ST. PAUL, Minn. – Corey Perry said he had seen the replay a couple of times. He can only hope NHL disciplinarian Brendan Shanahan and the Department of Player Safety see it the same way.
“I was committed to the hit,” Perry said Tuesday night after getting tossed for drilling Jason Zucker in the Anaheim Ducks’ 2-1 victory over the Minnesota Wild. “It’s one of those things. I didn’t change my path of direction. I was committed. I tried to let up. It’s hard. It happens so fast. It’s unfortunate.”
Did he intend to hit Zucker in the head?
“No,” Perry said. “I don’t go out there looking to hurt guys. That’s not the way I am. That’s not me as a person. It is what it is.”
It was ugly.
The puck caromed off the right-wing boards in the Anaheim zone. Zucker threw the puck back up the boards toward the blue line, and he kept looking to his right as he curled to the left.
Perry was indeed committed to the hit at that point. As he said: “My feet don’t change direction.” And it did happen fast.
But the puck was long gone, by the split-second standards of lateness in the NHL. And did Perry let up? It’s hard to see that. He kept his elbow down, but he put his right shoulder straight into Zucker’s head. His feet left the ice. Both players went flying because of the force, and one didn’t get up.
Zucker lay flat on his back for a while and had to be helped off the ice. He left the game with what the Wild announced was an upper-body injury.
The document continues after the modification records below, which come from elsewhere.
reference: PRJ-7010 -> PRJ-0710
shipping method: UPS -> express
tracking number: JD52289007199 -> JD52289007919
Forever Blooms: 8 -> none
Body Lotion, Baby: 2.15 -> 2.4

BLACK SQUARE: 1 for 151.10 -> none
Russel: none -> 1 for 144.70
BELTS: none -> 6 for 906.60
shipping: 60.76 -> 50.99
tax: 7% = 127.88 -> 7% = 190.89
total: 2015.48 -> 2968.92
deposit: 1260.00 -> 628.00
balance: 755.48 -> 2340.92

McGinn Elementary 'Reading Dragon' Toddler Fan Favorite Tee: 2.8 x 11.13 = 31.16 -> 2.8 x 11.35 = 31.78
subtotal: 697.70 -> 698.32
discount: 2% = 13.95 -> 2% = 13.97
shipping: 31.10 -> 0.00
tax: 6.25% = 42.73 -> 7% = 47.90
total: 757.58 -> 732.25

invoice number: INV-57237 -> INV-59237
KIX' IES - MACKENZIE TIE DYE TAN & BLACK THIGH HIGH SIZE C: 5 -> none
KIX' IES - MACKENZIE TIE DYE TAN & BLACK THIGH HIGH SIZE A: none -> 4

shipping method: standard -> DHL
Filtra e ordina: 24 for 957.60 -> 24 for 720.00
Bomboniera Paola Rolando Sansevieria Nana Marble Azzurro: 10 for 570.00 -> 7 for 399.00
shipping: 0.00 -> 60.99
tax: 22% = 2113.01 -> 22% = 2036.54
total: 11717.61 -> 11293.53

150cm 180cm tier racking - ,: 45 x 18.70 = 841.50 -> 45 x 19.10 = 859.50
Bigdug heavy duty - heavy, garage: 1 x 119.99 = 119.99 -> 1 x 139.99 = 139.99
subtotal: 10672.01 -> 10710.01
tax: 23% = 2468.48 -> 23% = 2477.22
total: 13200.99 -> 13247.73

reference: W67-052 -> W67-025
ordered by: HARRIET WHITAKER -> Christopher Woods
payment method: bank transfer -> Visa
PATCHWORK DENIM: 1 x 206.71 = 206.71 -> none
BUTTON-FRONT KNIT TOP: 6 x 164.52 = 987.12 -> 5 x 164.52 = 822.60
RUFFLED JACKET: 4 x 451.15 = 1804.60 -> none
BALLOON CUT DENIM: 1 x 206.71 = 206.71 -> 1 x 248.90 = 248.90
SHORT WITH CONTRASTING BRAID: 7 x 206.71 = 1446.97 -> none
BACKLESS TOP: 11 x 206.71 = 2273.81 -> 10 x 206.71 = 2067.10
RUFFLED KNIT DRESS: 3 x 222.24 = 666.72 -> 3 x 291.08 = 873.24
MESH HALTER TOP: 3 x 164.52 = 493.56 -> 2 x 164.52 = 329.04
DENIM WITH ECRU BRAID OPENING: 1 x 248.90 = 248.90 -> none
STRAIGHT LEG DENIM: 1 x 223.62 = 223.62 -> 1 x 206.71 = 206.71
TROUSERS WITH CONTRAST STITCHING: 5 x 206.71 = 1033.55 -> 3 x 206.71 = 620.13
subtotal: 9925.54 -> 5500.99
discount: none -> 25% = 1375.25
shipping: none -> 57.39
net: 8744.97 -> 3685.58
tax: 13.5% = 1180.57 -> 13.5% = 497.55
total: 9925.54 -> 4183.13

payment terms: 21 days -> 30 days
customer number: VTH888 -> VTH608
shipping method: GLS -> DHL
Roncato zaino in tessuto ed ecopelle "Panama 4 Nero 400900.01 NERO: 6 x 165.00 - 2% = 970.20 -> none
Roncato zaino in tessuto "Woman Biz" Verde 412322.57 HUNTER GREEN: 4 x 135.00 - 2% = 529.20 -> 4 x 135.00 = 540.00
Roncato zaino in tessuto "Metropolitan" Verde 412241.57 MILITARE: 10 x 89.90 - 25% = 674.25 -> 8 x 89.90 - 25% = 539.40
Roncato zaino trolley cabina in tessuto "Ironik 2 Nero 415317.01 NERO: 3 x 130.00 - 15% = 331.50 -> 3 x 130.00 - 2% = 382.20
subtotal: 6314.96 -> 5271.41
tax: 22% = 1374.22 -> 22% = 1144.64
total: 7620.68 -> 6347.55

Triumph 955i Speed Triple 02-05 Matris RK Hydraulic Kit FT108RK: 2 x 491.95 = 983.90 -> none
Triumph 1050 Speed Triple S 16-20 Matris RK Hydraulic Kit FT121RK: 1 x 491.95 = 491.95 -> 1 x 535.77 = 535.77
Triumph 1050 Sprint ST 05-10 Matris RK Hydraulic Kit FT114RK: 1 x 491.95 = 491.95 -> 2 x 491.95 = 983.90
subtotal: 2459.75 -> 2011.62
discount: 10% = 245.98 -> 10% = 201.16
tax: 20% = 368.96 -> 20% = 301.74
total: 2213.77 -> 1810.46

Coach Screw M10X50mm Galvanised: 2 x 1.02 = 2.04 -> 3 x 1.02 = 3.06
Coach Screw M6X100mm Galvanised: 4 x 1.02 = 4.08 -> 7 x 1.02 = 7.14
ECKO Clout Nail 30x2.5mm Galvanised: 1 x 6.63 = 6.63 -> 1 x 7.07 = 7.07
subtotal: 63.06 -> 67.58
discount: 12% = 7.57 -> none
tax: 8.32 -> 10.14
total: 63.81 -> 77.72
“Obviously he took a pretty hard hit, but I don’t have the update yet,” said Wild coach Mike Yeo. “I didn’t watch it enough times. I mean, you can slow these things down. I’m emotional right now. We just lost a tough game, and we lost a player in the game, so I don’t know. I have to watch it a couple more times, but you never like seeing one of your players get hit like that.”
Perry received a major penalty for interference and a game misconduct 4:21 into the second period.
“The referee said he hit him a little late,” said Ducks coach Bruce Boudreau. “When he hits him a little late and a guy’s injured, then it’s a game misconduct, I guess, by rule. That was his explanation to me, and I accepted it.”
The question now is supplemental discipline.
Bob McKenzie of TSN reports that Perry will have a phone hearing on Wednesday with the NHL.
For this to be an illegal hit to the head, the head had to be both targeted and the principle point of contact. But the Department of Player Safety does not necessarily have to establish intent to determine the head was targeted – it can consider the hit reckless – and there is no question the head was the principle point of contact.
The rule allows officials to consider whether the opponent “put himself in a vulnerable position immediately prior to or simultaneously with the hit or the head contact on an otherwise legal body check was avoidable.”
Zucker turned toward Perry, but he did it in one smooth motion.
Did Perry’s feet fail to change direction because he didn’t have time to avoid the hit, or was he trying to finish his check and just finished it too high?
Perry said he doesn’t try to hurt people. But he did serve a four-game suspension for an elbow on Claude Giroux in 2009, and he does have a reputation for edgy, if not dirty, play. He knows he’s in trouble.
“Obviously you don’t want to miss games and be suspended or whatever,” Perry said. “I want to help this team win. That’s my goal.”
How many games? We’ll see.
Boudreau said he had seen the replay only once, and that was as the Ducks were going out for the third period, so he didn’t want to comment. The Ducks were off to Dallas.
“I’ll look at it on the plane,” Boudreau said, “and make my guess then.”